By Justin Skiba
The NFL’s Super Bowl reaches a major milestone this weekend. The Carolina Panthers will take on the Denver Broncos in the 50th showdown between the NFL’s best, dating back to 1967 when the Green Bay Packers defeated the Kansas City Chiefs in Super Bowl I.
Super Bowl 50 (not “ Super Bowl L”; the NFL will return to roman numerals next season) will feature Peyton Manning, arguably one of the greatest pocket-passers in NFL history and who some believe will play in his final game this Sunday after a hall of fame career.
Perhaps his career would have taken a different route had it not been for a Sturgeon Bay native born 139 years earlier. Yes, a bit of a stretch, but truth be told, Eddie Cochems of Sturgeon Bay has been widely credited as football’s “father of the forward pass.”
Edward Bulwer Cochems was born in Sturgeon Bay, Wis., on Feb. 4, 1877. Among his 10 siblings was a twin brother, Carl, who became a renowned opera singer and an elder brother, Henry, who shared Eddie’s football passion as well as a strong interest in politics. In fact, Henry Cochems was an aide to former President Theodore Roosevelt, and assisted Roosevelt, who was shot in an assassination attempt in Milwaukee in 1912.
Eddie Cochems followed his successful collegiate career at University of Wisconsin – Madison, where as a three-sport athlete and as a halfback helped the football team to a 35-4-1 record during his time playing, by becoming the head coach at North Dakota State University for two years. He returned to UW-Madison as an assistant coach, but came up short of receiving the head coaching position. He was then hired as the head coach of Clemson in 1905 for one season before heading to St. Louis University to serve as the team’s head coach in 1906. This is where he would leave his footnote in football history.
On Sept. 5, 1906, in a road game against Carroll College in Cochem’s home state of Wisconsin, the first documented forward pass and completion took place. St. Louis quarterback Bradbury Robinson threw an incomplete pass, which ended their possession earlier in the game. However, Robinson later connected with Jack Schneider for a 20-yard completion on the following drive, which he ran in for a touchdown. This would go down in football history as the first pass attempt, completion and touchdown pass.
The forward pass was legalized that year, but the passing rules were far different and more strict. In an attempt to make the game safer, the forward pass was seen as an opportunity for teams to go to the air, and theoretically limit player injuries.
Early rules stated that an incomplete pass or completion less than five yards on any down would result in a turnover. Any passes caught in the end zone resulted in a touchback, rather than a touchdown. Pass attempts had to be attempted to the left or right side of the field. The playing field was designed in checkered squares, and the quarterback was required to move five yards in either direction before throwing. Pass interference penalties were nonexistent.
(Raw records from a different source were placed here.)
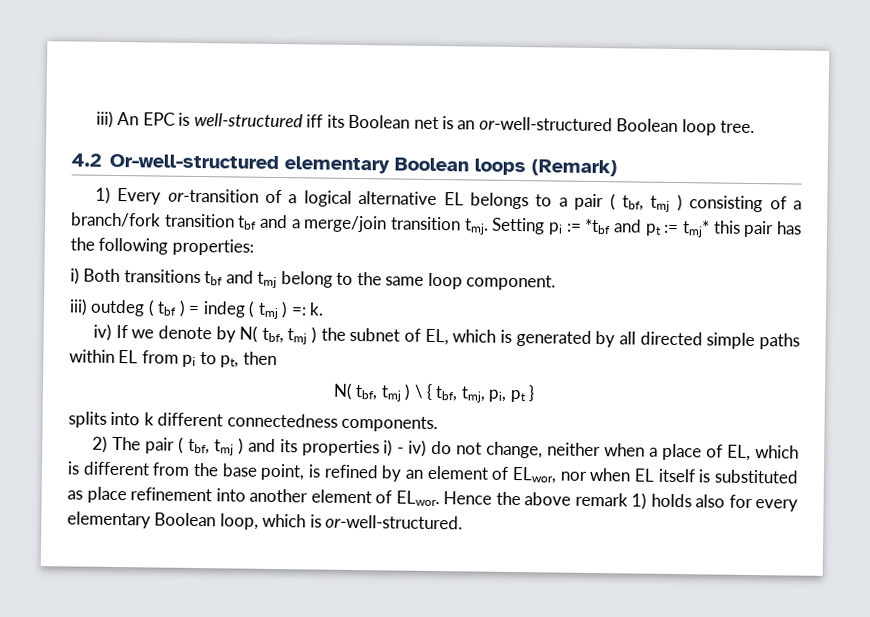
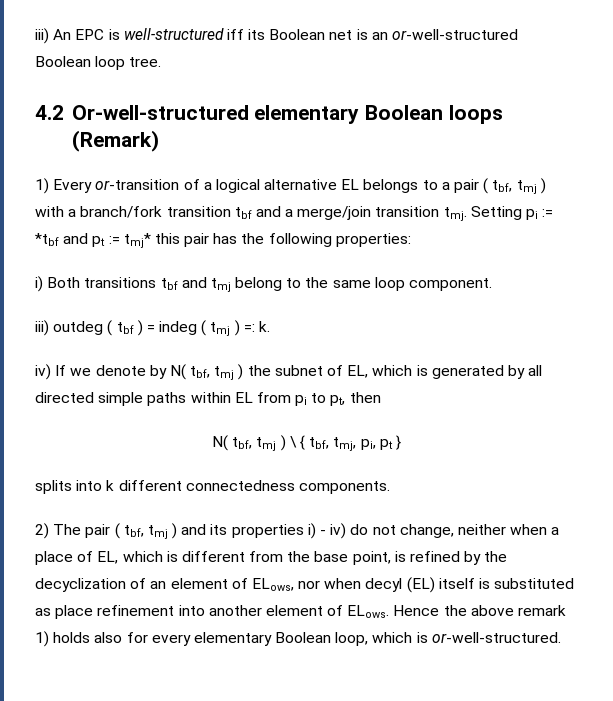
- 1) Every or-transition of a logical alternative EL belongs to a pair ( tbf, tmj ) consisting of a branch/fork transition tbf and a merge/join transition tmj.
+ 1) Every or-transition of a logical alternative EL belongs to a pair ( tbf, tmj ) with a branch/fork transition tbf and a merge/join transition tmj.
- 2) The pair ( tbf, tmj ) and its properties i) - iv) do not change, neither when a place of EL, which is different from the base point, is refined by an element of ELwor, nor when EL itself is substituted as place refinement into another element of ELwor.
+ 2) The pair ( tbf, tmj ) and its properties i) - iv) do not change, neither when a place of EL, which is different from the base point, is refined by the decyclization of an element of ELows, nor when decyl (EL) itself is substituted as place refinement into another element of ELows.

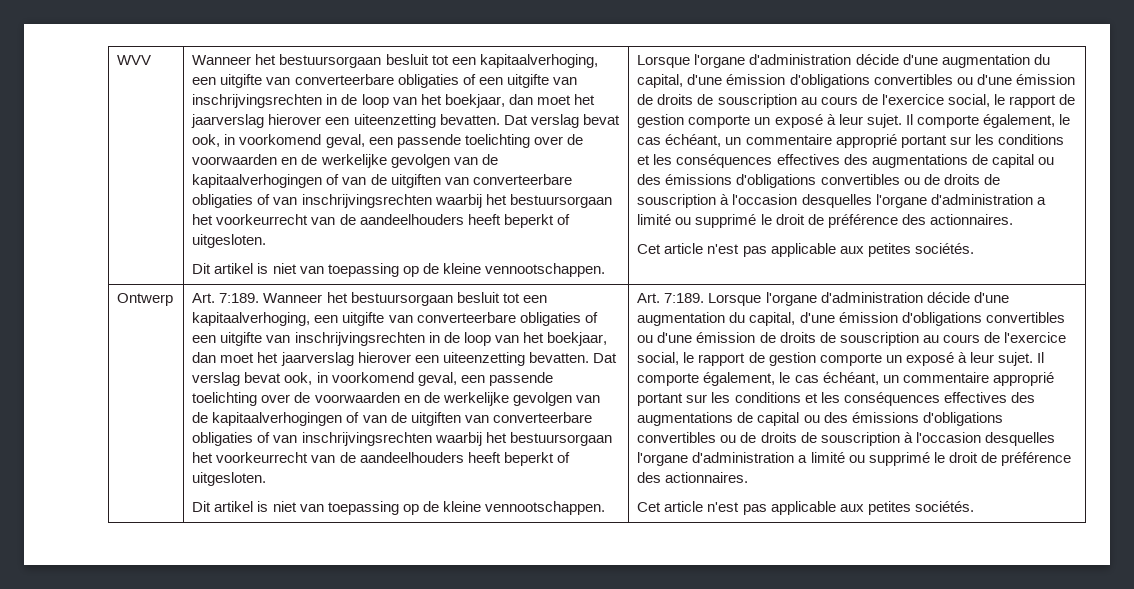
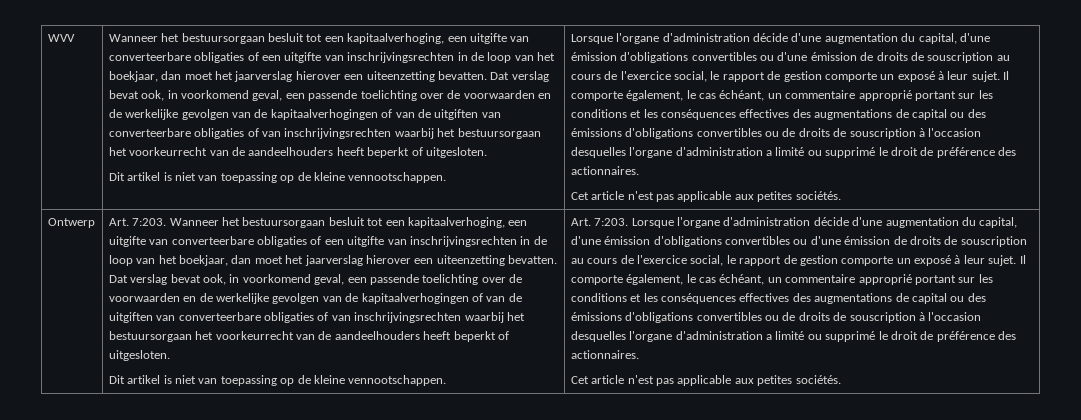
- Ontwerp | Art. 7:189.
+ Ontwerp | Art. 7:203.
- Dit artikel is niet van toepassing op de kleine vennootschappen. | Art. 7:189.
+ Dit artikel is niet van toepassing op de kleine vennootschappen. | Art. 7:203.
Additionally, the oversized, oddly-shaped football proved to be extraordinarily difficult to throw.
Through the years, rules were changed as was the size and shape of the football to better suit the needs of passing teams. Cochems sought to revolutionize the passing game under the new rules and found much success in doing so. He finished his three-year coaching stint at St. Louis with a 25-5-2 record, largely in part to his innovative offense using the pass. His 1906 squad went 11-0, led the nation in scoring, and outscored opponents 407-11. After stepping down in 1908 from St. Louis, Cochems returned for one season in 1914 to coach Maine to a 6-3 record. Cochems ended his college career with a 43-11-3 record as a head coach.
He remained active in the football community while continuing to promote the passing game and served as a strong advocate of the forward pass as well as a game official who looked to further revise the rules of football. He strongly advocated for the redesigning of the football to make it easier to throw and more aerodynamic.
Of course, with all stories of “firsts,” his does not come without disputes. There are claims of others being the first to throw a forward pass under the new rule in 1906. It was argued that several teams experimented with the forward pass that season, yet it failed to catch on with most. Most historians agree that whether or not Cochems “invented” the forward pass, it is certain that he used it to its potential, and his teams were able to find success using it, although few others did using his style of play.
Cochem’s contributions became largely overshadowed as years passed. Legendary Notre Dame coach Knute Rockne, who was often seen as the inventor of the forward pass several years later, acknowledged Cochem’s role. Cochems was inducted into various hall of fames and credited by many for his contributions to football.
The evolution of the passing game was inevitable. Football as we see it today is quite different from just a few decades ago, not to mention from more than 100 years ago. With the likes of Manning, it brings to mind my favorite quarterback, Brett Favre, and all that he accomplished with his forward passes. Who would have thought that a young man from Sturgeon Bay, Wis., would have his hand in that?
As we watch this year’s Super Bowl, I will stop and think about what Sturgeon Bay’s Eddie Cochem would think if he were on hand to witness it. I am certain he would be in awe of what the passing game means to football today.